All changes...have their melancholy, for what we leave behind us is a part of ourselves; we must die to one life before we enter another.

"We lose part of ourselves when our loved one dies.  Now we must make our way from the life we were familiar with to the life that forms a question mark.  And we cannot fully enter our changed life until we have let go of the previous life with our loved one."
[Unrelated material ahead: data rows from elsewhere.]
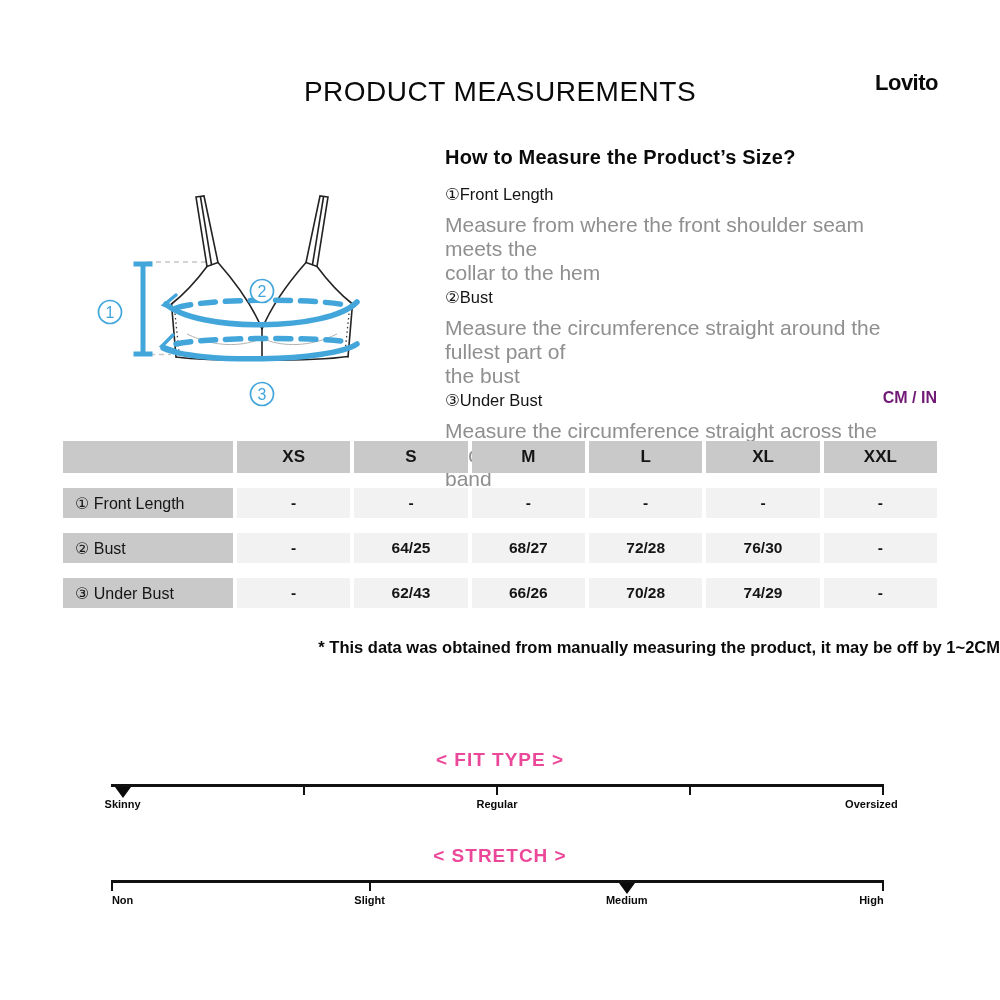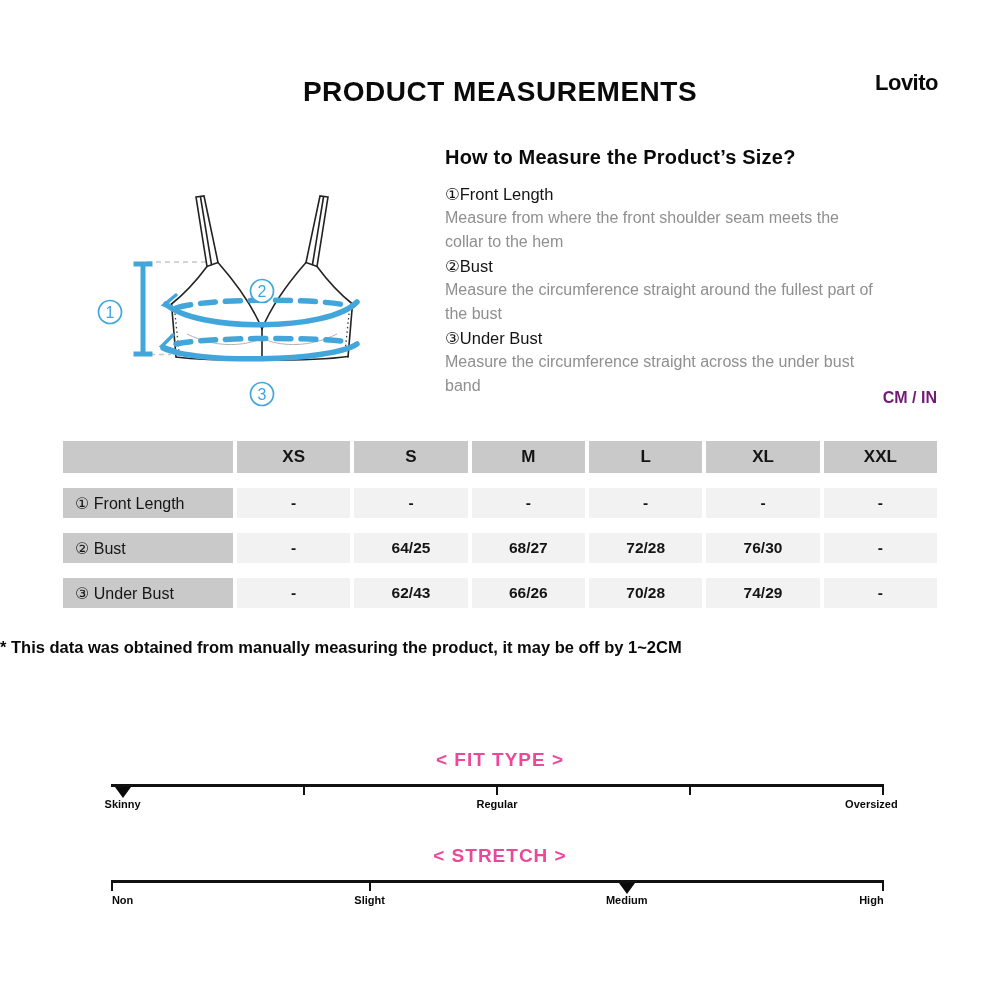--- a/index.html
+++ b/index.html
@@ -10,7 +10,7 @@
   .abs{position:absolute;}
   .page-title{
     left:0;right:0;top:76px;text-align:center;
-    font-size:28px;font-weight:700;letter-spacing:.5px;color:#0a0a0a;
+    font-size:28px;font-weight:400;letter-spacing:.5px;color:#0a0a0a;
   }
   .brand{
     right:62px;top:70px;font-size:22px;font-weight:800;letter-spacing:-.5px;color:#0a0a0a;

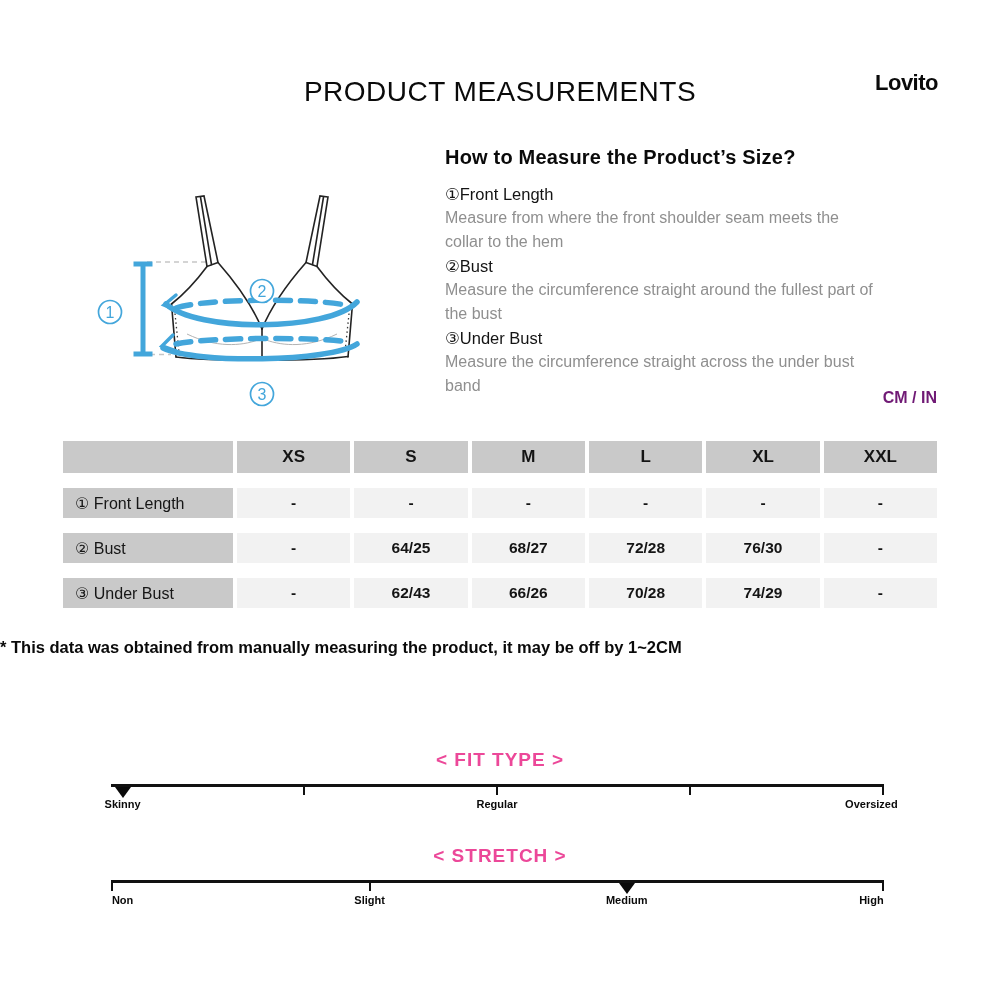--- a/index.html
+++ b/index.html
@@ -19,7 +19,7 @@
   .guide{left:445px;top:146px;width:482px;}
   .guide-heading{font-size:20px;font-weight:800;color:#0a0a0a;margin:0 0 13px 0;letter-spacing:.2px;}
   .guide-label{font-size:16.5px;font-weight:400;color:#141414;line-height:24px;}
-  .guide-desc{font-size:16px;font-weight:400;color:#8f8f8f;line-height:24px;white-space:pre-line;}
+  .guide-desc{font-size:21px;font-weight:400;color:#8f8f8f;line-height:24px;white-space:pre-line;margin-top:7px;}
   .cm-in{left:63px;top:389px;width:874px;text-align:right;font-size:16px;font-weight:800;color:#701a75;}
   .size-table{
     left:63px;top:441px;width:874px;

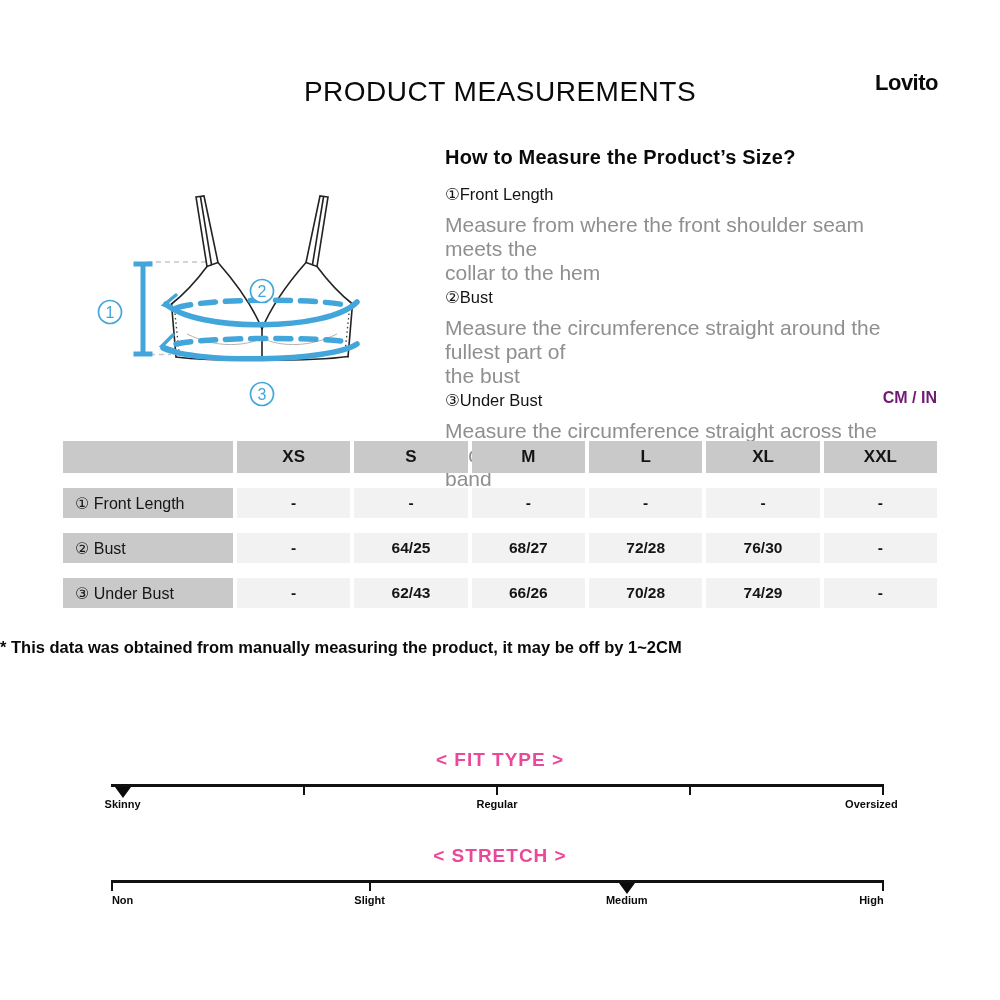--- a/index.html
+++ b/index.html
@@ -30,7 +30,7 @@
   .th{background:#c9c9c9;font-size:17px;font-weight:800;color:#141414;}
   .rowlab{background:#c9c9c9;justify-content:flex-start;padding-left:12px;font-size:16px;font-weight:400;color:#161616;}
   .val{background:#f2f2f2;font-size:15.5px;font-weight:800;color:#141414;}
-  .disclaimer{left:0;right:0;top:638px;text-align:left;font-size:16.5px;font-weight:700;color:#0a0a0a;}
+  .disclaimer{left:0;right:0;top:638px;text-align:right;font-size:16.5px;font-weight:700;color:#0a0a0a;}
   .scale-title{left:0;right:0;text-align:center;font-size:19px;font-weight:800;letter-spacing:1px;color:#ec4899;}
   .fit-title{top:749px;}
   .stretch-title{top:845px;}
At this point I am like..say what? I am NEVER letting go of that life. Forget it. I'll never let go Jack.

She continued:
" Letting go does not mean no longer loving.  It does not mean that we don't recall and care and yearn and cry.  It means that we acknowledge that our life now has another added dimension. Incorporated into our present life are the most wonderful parts of the life we lived when our loved one was with us on earth.  We can go forward only by acknowledging that we are not simply leaving behind part of ourselves, we are carrying into the future a new part of ourselves that represents the bond we shared with our loved one.  We let go of one segment of our life to create and perpetuate another."

GAH! This hit me. Like a ton of bricks.  I don't want to let go.  I do feel like I lost a huge part of myself. Brian was my detail rememberer. My person who taught me the insane details of songs and sports players.  Brian was the most wonderful part of the life I lived with my loved one.This future new part that I am carrying forward is tough! I like the old life. I liked when my baby didn't wake up distressed in the wee hours of the morning.  I liked having someone who made me feel special and gave the strongest hugs. I liked him just being in the room while I did whatever was on my to do list. Don't get me wrong there are a few "freedoms" as the counselor called them. I clean and it stays that way a little longer. I run the planning decisions by myself and myself alone and decide if it is a good plan or not. I get to work out without guilt of time spent away from someone who may not have a ton of time left.  However these few freedoms are NOTHING in comparison to having Brian here to do life with.  I'd give up everything for that of course.  

The book goes on to say:
"It is necessary for me to give up and let go of life as I lived it with my loved one. Even though I wish it were not so, that life has been lived out.  I now carry forward with me all that was wonderful, positive, loving, and strong from that relationship.  I take it with me everywhere I go.  I entered into my changed life, bringing all the most laudable, hopeful, good, and rewarding parts of the past into the future."

 I think we all could agree even Brian that Harper was one of the most wonderful parts of the life I lived with my loved one.  In Brian's own words from his blog, "When Harper was born, I was overwhelmed. Not sure I can explain each feeling that was present at that time, but I remember holding her, looking at Karen and feeling the excitement of going to get the rest of the family to come in and meet her. Seeing their reactions was something I was really looking forward to."  He goes on to say, "I guess what I am saying is that relationships with those who have passed are still relationships."  So as I struggle to even begin to enter this changed life, I will bring with my the most rewarding part of both of us, Harper. I will cling to the good and remind myself of the wonderful parts of life lived with Brian as my partner. I can't say how long it will take me to let go of the old. Probably FOREVER because I really don't want to.  So with my bird/tree tattoo and lightning bolt as permanent reminders of what I am carrying into my future and Harper by my side, we take teeny tiny baby steps toward that changed life even though I wish it were not so.